§ **TASK INSTRUCTIONS**
Pictures excluded, return every entry exactly, please.

....................

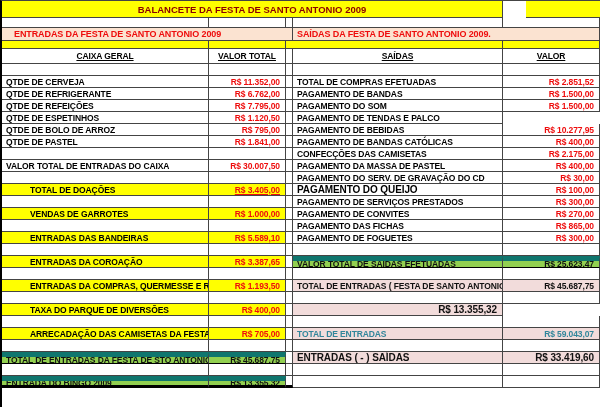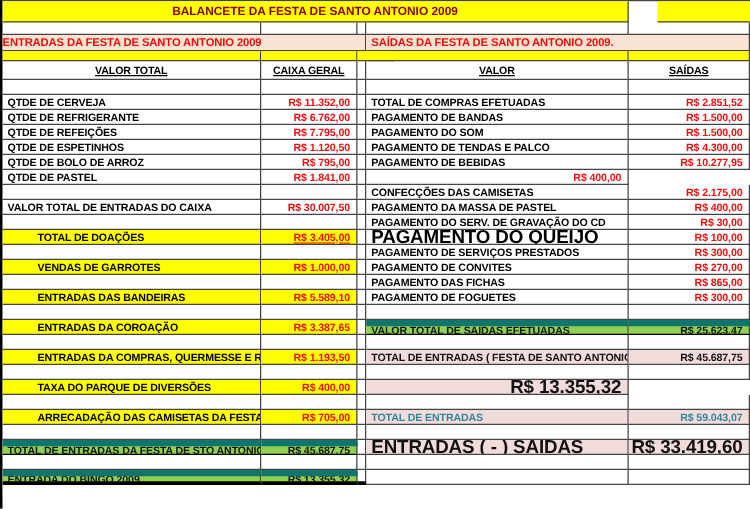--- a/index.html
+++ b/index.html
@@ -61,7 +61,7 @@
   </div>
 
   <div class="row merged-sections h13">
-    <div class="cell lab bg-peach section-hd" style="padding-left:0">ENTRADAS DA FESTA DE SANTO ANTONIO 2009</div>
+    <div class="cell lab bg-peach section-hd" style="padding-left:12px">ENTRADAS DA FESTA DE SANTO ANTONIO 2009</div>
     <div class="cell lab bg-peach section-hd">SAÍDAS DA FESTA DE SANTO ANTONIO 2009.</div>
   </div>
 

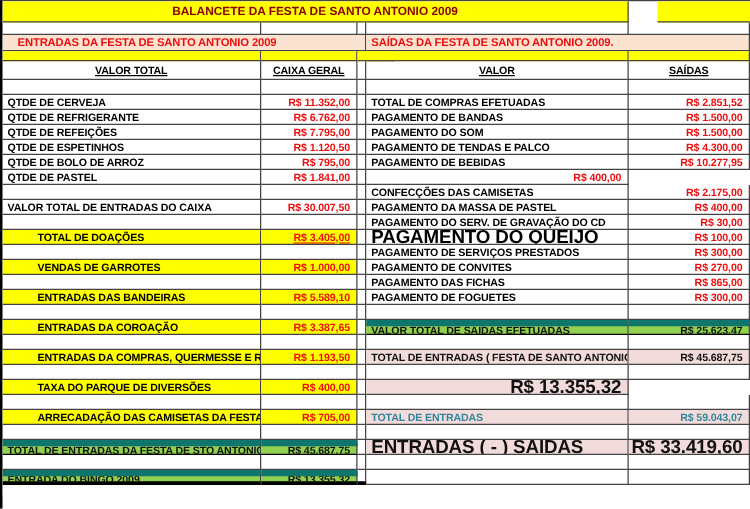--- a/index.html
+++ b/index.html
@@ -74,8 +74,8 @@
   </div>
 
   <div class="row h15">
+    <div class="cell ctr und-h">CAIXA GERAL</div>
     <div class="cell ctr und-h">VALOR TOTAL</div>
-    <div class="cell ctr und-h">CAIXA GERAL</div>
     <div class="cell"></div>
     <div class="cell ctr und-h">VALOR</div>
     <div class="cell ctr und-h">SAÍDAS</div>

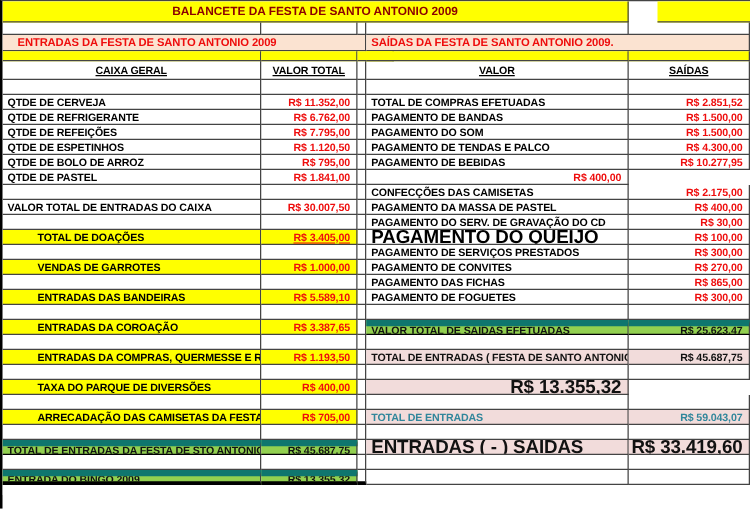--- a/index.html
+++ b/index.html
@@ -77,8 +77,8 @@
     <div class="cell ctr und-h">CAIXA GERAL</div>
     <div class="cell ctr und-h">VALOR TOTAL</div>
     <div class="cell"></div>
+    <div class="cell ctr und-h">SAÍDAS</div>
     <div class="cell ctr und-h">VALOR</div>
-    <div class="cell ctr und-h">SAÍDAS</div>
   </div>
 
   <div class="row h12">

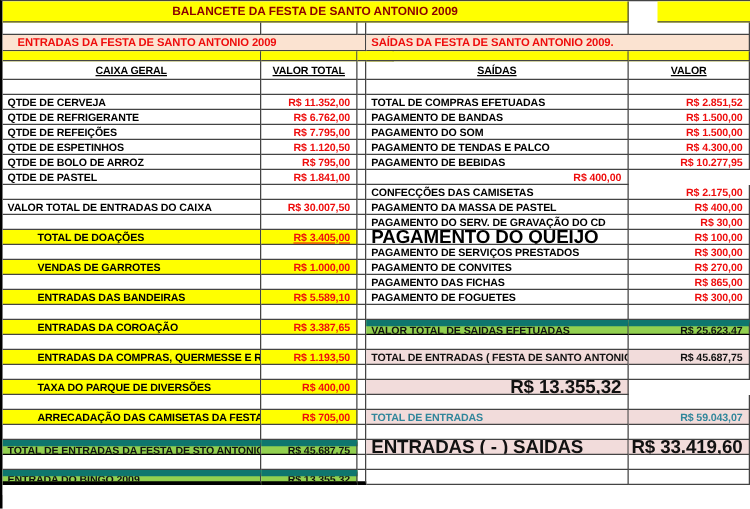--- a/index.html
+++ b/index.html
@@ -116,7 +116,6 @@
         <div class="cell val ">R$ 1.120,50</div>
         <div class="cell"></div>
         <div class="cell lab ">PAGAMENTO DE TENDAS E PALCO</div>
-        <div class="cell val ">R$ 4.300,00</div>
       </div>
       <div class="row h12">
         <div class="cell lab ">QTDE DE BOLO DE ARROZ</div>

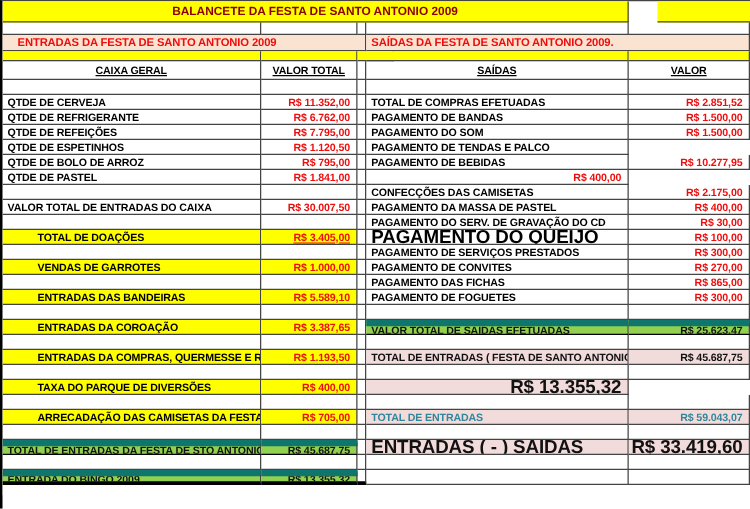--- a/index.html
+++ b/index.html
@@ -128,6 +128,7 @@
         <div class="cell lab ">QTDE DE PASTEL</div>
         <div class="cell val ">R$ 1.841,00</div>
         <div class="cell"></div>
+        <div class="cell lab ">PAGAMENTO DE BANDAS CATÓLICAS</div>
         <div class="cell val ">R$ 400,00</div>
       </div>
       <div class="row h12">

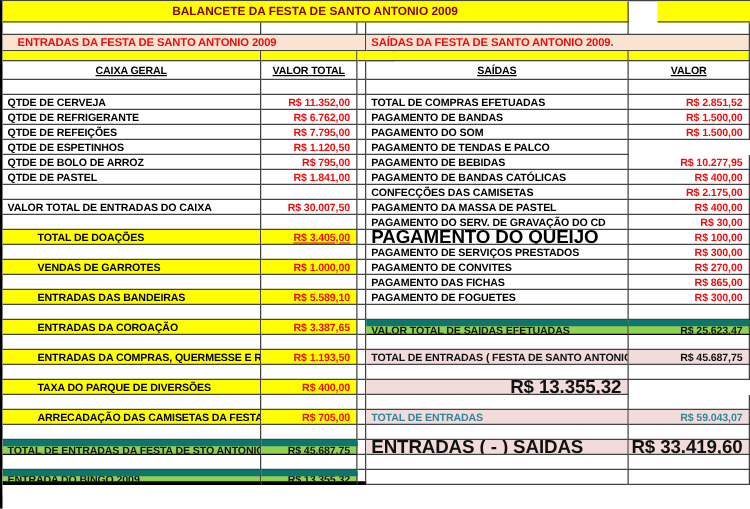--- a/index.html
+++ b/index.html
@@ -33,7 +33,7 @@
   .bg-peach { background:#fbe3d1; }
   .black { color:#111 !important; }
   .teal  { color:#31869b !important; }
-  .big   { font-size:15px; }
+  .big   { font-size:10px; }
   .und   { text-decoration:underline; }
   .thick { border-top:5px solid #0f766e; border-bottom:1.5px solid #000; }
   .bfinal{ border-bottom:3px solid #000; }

....................

§ **ANSWER TO THIS TASK**
--- a/index.html
+++ b/index.html
@@ -61,7 +61,7 @@
   </div>
 
   <div class="row merged-sections h13">
-    <div class="cell lab bg-peach section-hd" style="padding-left:0">ENTRADAS DA FESTA DE SANTO ANTONIO 2009</div>
+    <div class="cell lab bg-peach section-hd" style="padding-left:12px">ENTRADAS DA FESTA DE SANTO ANTONIO 2009</div>
     <div class="cell lab bg-peach section-hd">SAÍDAS DA FESTA DE SANTO ANTONIO 2009.</div>
   </div>
 

--- a/index.html
+++ b/index.html
@@ -74,8 +74,8 @@
   </div>
 
   <div class="row h15">
+    <div class="cell ctr und-h">CAIXA GERAL</div>
     <div class="cell ctr und-h">VALOR TOTAL</div>
-    <div class="cell ctr und-h">CAIXA GERAL</div>
     <div class="cell"></div>
     <div class="cell ctr und-h">VALOR</div>
     <div class="cell ctr und-h">SAÍDAS</div>

--- a/index.html
+++ b/index.html
@@ -77,8 +77,8 @@
     <div class="cell ctr und-h">CAIXA GERAL</div>
     <div class="cell ctr und-h">VALOR TOTAL</div>
     <div class="cell"></div>
+    <div class="cell ctr und-h">SAÍDAS</div>
     <div class="cell ctr und-h">VALOR</div>
-    <div class="cell ctr und-h">SAÍDAS</div>
   </div>
 
   <div class="row h12">

--- a/index.html
+++ b/index.html
@@ -116,7 +116,6 @@
         <div class="cell val ">R$ 1.120,50</div>
         <div class="cell"></div>
         <div class="cell lab ">PAGAMENTO DE TENDAS E PALCO</div>
-        <div class="cell val ">R$ 4.300,00</div>
       </div>
       <div class="row h12">
         <div class="cell lab ">QTDE DE BOLO DE ARROZ</div>

--- a/index.html
+++ b/index.html
@@ -128,6 +128,7 @@
         <div class="cell lab ">QTDE DE PASTEL</div>
         <div class="cell val ">R$ 1.841,00</div>
         <div class="cell"></div>
+        <div class="cell lab ">PAGAMENTO DE BANDAS CATÓLICAS</div>
         <div class="cell val ">R$ 400,00</div>
       </div>
       <div class="row h12">

--- a/index.html
+++ b/index.html
@@ -33,7 +33,7 @@
   .bg-peach { background:#fbe3d1; }
   .black { color:#111 !important; }
   .teal  { color:#31869b !important; }
-  .big   { font-size:15px; }
+  .big   { font-size:10px; }
   .und   { text-decoration:underline; }
   .thick { border-top:5px solid #0f766e; border-bottom:1.5px solid #000; }
   .bfinal{ border-bottom:3px solid #000; }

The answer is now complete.